Records to process
****************************************

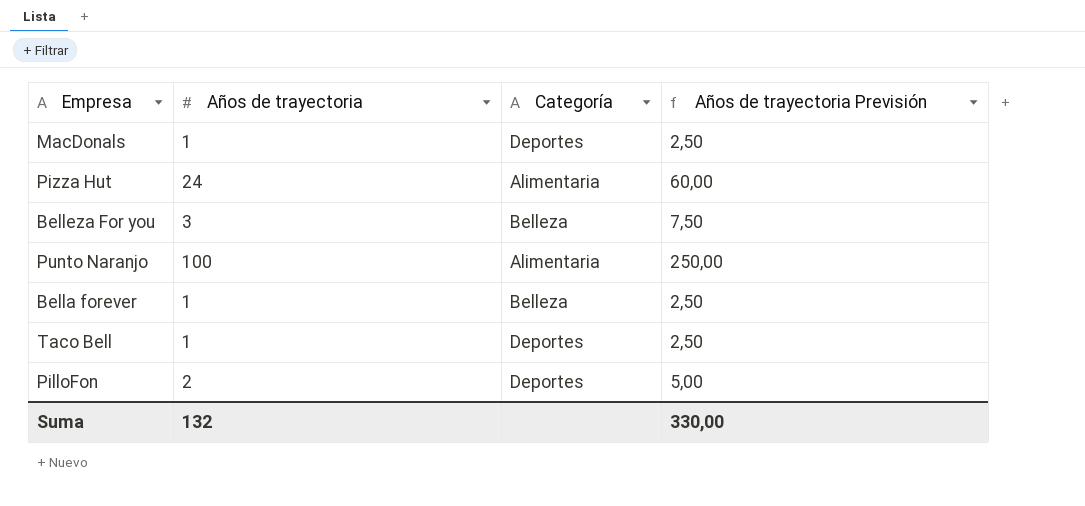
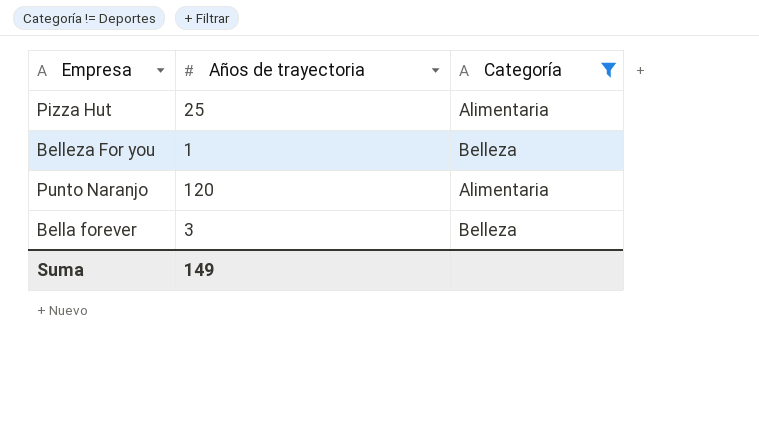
filter: none -> Categoría != Deportes
column Años de trayectoria Previsión | formula: [Años de trayectoria] * 2,5 -> none
Pizza Hut | Años de trayectoria: 24 -> 25
Belleza For you | Años de trayectoria: 3 -> 1
Punto Naranjo | Años de trayectoria: 100 -> 120
Bella forever | Años de trayectoria: 1 -> 3
Suma | Años de trayectoria: 132 -> 149

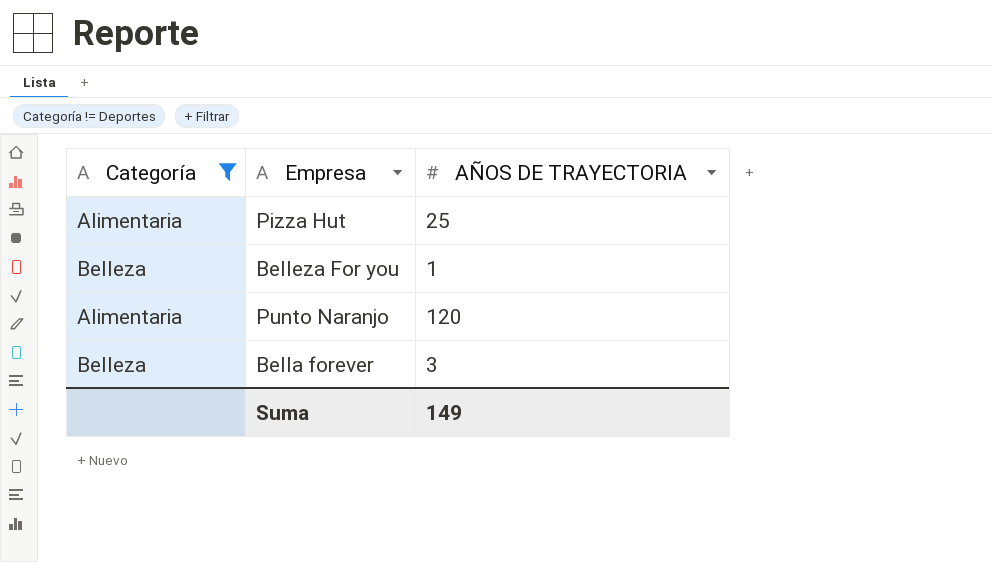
column Categoría | position: 3 -> 1
column name: Años de trayectoria -> AÑOS DE TRAYECTORIA

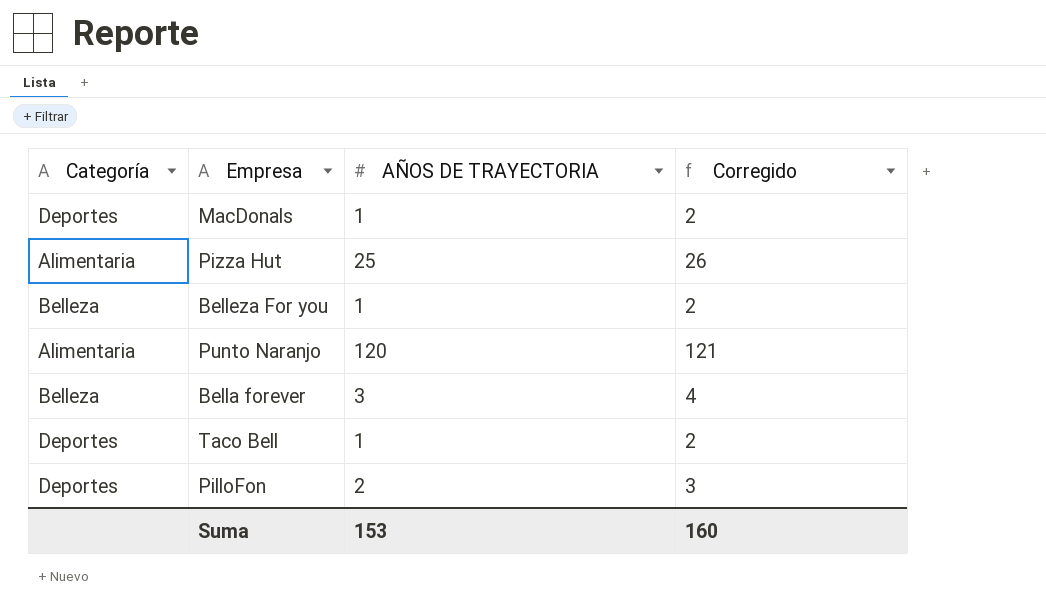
filter: Categoría != Deportes -> none
column Corregido | formula: none -> [AÑOS DE TRAYECTORIA] + 1
Suma | AÑOS DE TRAYECTORIA: 149 -> 153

****************************************

Return the material above verbatim, minus the pictures.

Response to the exercise
filter: none -> Categoría != Deportes
column Años de trayectoria Previsión | formula: [Años de trayectoria] * 2,5 -> none
Pizza Hut | Años de trayectoria: 24 -> 25
Belleza For you | Años de trayectoria: 3 -> 1
Punto Naranjo | Años de trayectoria: 100 -> 120
Bella forever | Años de trayectoria: 1 -> 3
Suma | Años de trayectoria: 132 -> 149

column Categoría | position: 3 -> 1
column name: Años de trayectoria -> AÑOS DE TRAYECTORIA

filter: Categoría != Deportes -> none
column Corregido | formula: none -> [AÑOS DE TRAYECTORIA] + 1
Suma | AÑOS DE TRAYECTORIA: 149 -> 153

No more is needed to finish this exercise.